> [Recorded data]:
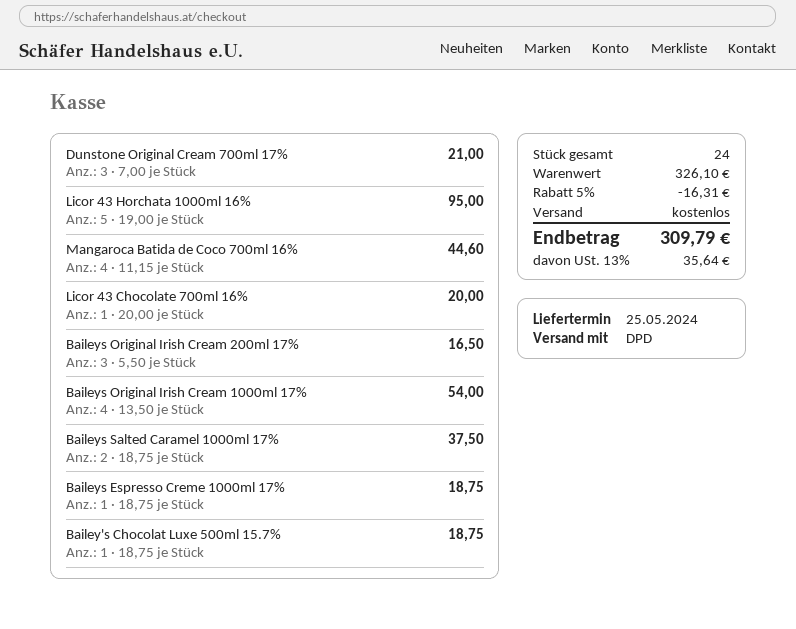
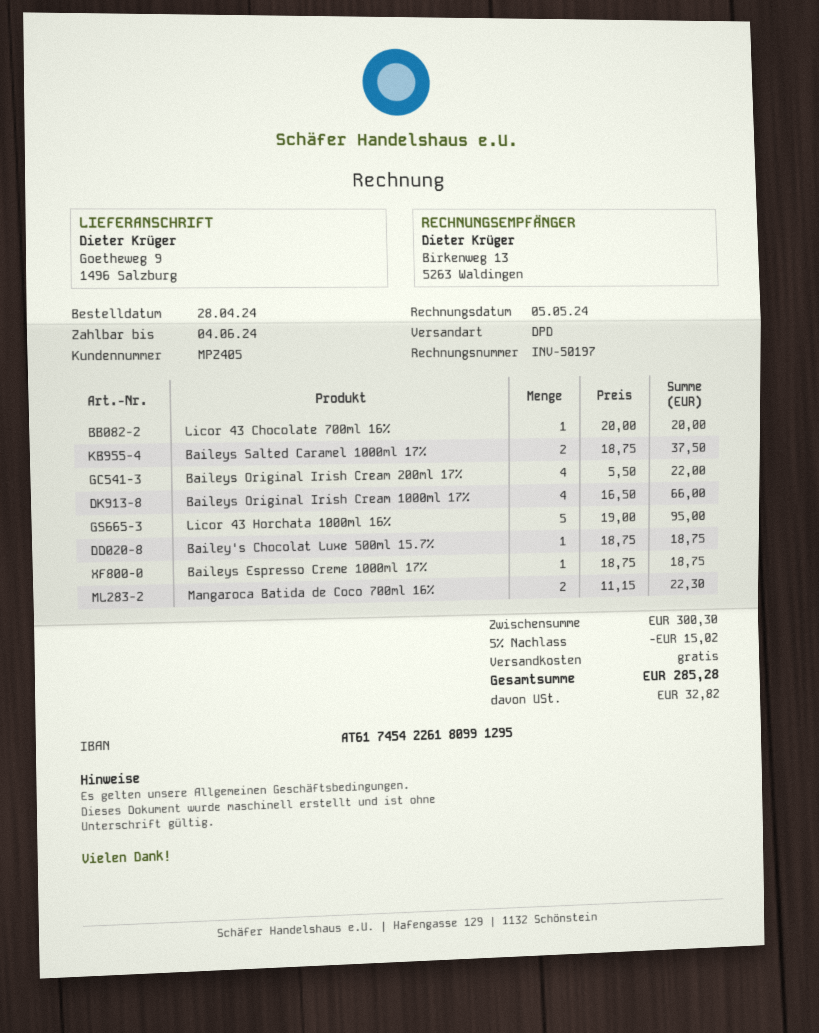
Dunstone Original Cream 700ml 17%: 3 x 7.00 = 21.00 -> none
Mangaroca Batida de Coco 700ml 16%: 4 x 11.15 = 44.60 -> 2 x 11.15 = 22.30
Baileys Original Irish Cream 200ml 17%: 3 x 5.50 = 16.50 -> 4 x 5.50 = 22.00
Baileys Original Irish Cream 1000ml 17%: 4 x 13.50 = 54.00 -> 4 x 16.50 = 66.00
subtotal: 326.10 -> 300.30
discount: 5% = 16.31 -> 5% = 15.02
tax: 35.64 -> 32.82
total: 309.79 -> 285.28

> [Task directions]: Only the last part of the records is wanted. Repeat it exactly, beginning at the line containing "Mangaroca Batida de" and ending at the final line.

> [The answer]:
Mangaroca Batida de Coco 700ml 16%: 4 x 11.15 = 44.60 -> 2 x 11.15 = 22.30
Baileys Original Irish Cream 200ml 17%: 3 x 5.50 = 16.50 -> 4 x 5.50 = 22.00
Baileys Original Irish Cream 1000ml 17%: 4 x 13.50 = 54.00 -> 4 x 16.50 = 66.00
subtotal: 326.10 -> 300.30
discount: 5% = 16.31 -> 5% = 15.02
tax: 35.64 -> 32.82
total: 309.79 -> 285.28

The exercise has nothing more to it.